Die Landwirtschaft im Wandel der Zeit 

von Kurt Kiermeier

Die Schweinehaltung

 

Seit dem frühen Mittelalter war das Schwein Fleischlieferant und wurde demzufolge als Hautier gehalten. Es stellte keine großen Bedürfnisse and die Haltungsform und begnügte sich mit einfachstem Futter. Schweine wurden fast in jedem Haushalt gehalten, da sie zur Sicherung des Lebensunterhaltes beitrugen. Sie waren meist in einfachen Gehegen und Freiland untergebracht. Mit der Umstellung von der Weide in die Stallfütterung wurde auch die Schweinehaltung intensiver.
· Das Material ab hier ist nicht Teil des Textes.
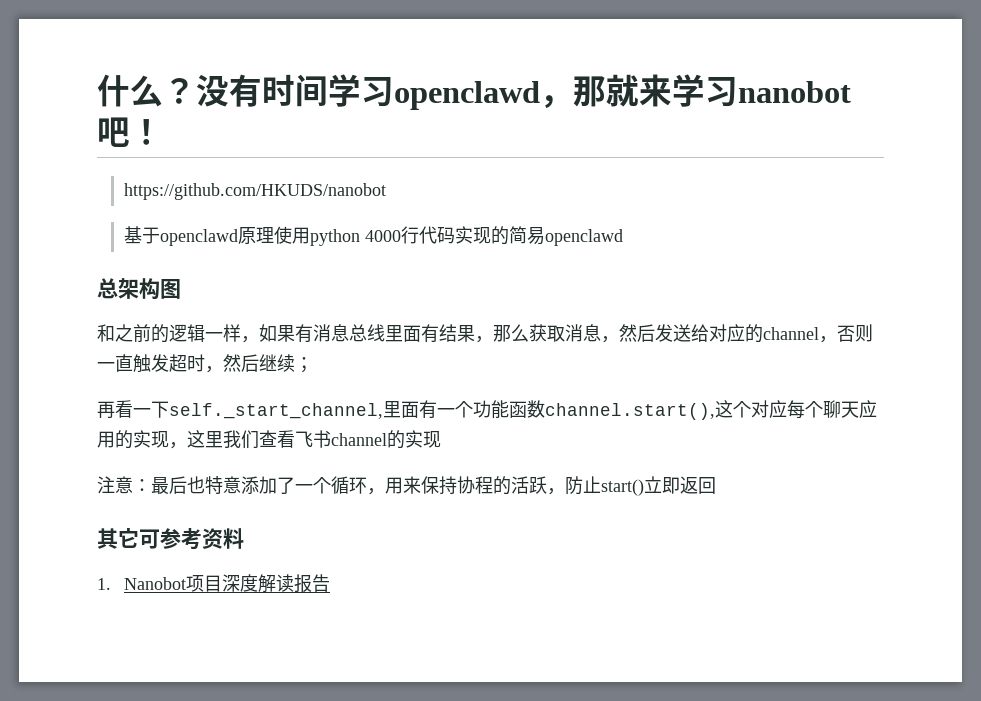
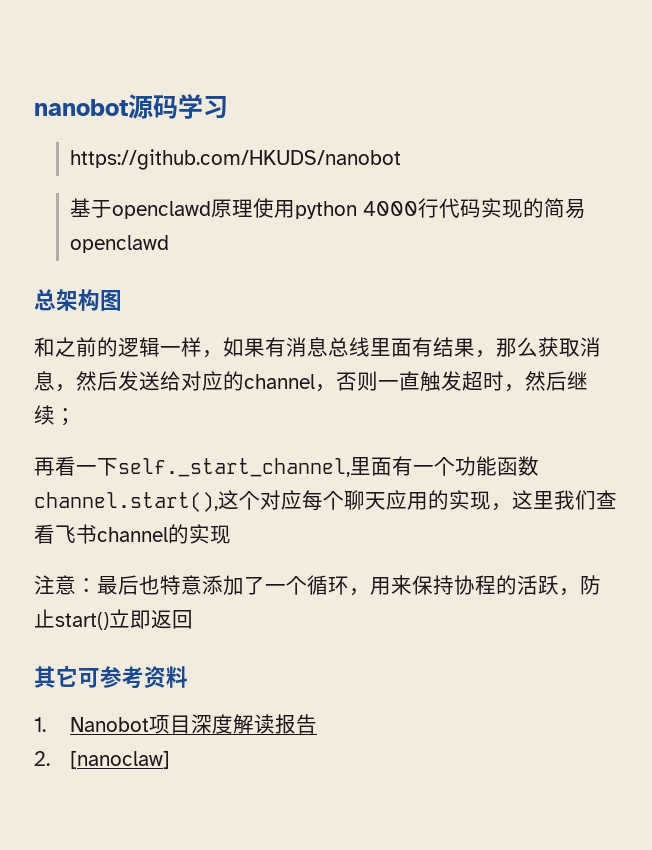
- 什么？没有时间学习openclawd，那就来学习nanobot吧！
+ nanobot源码学习
+ 2. [nanoclaw]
Ebenso die Zucht, um bessere Fleischqualitäten und höhere Zunahmen zu erreichen.

 

Um dies zu gewährleisten, wurde den Gemeinden von der Obrigkeit angewiesen, Eber zu halten. Die „Eber“ waren wie die „Farren“ bei Oskar Kreth untergebracht.

 

Die Schweinehaltung trieben nun ihre „Rauschauende Sauen“ zum Deckstall.

Es wird berichtet, dass viele Sauen ihren Besitzern vorausliefen, um zu „Deckstall“ zu gelangen. Die beiden Eber hatten genug zu tun und wurden von Zeit zu Zeit durch Neuzüchtungen ausgetauscht, um den geforderten Ansprüchen nachzukommen.

Dies war notwendig, da mit zunehmendem Wohlsstand der Fleischverzehr stieg und somit auch die Qualitätsansprüche der Verbraucher. Heute wird in Waibstadt nur noch von einem Betrieb „Ferkelproduktion“ betreiben. Die notwendigen Zuchteber werden von diesem selbst beschafft, um den erforderlichen Zuchtzielen Rechnung zu tragen.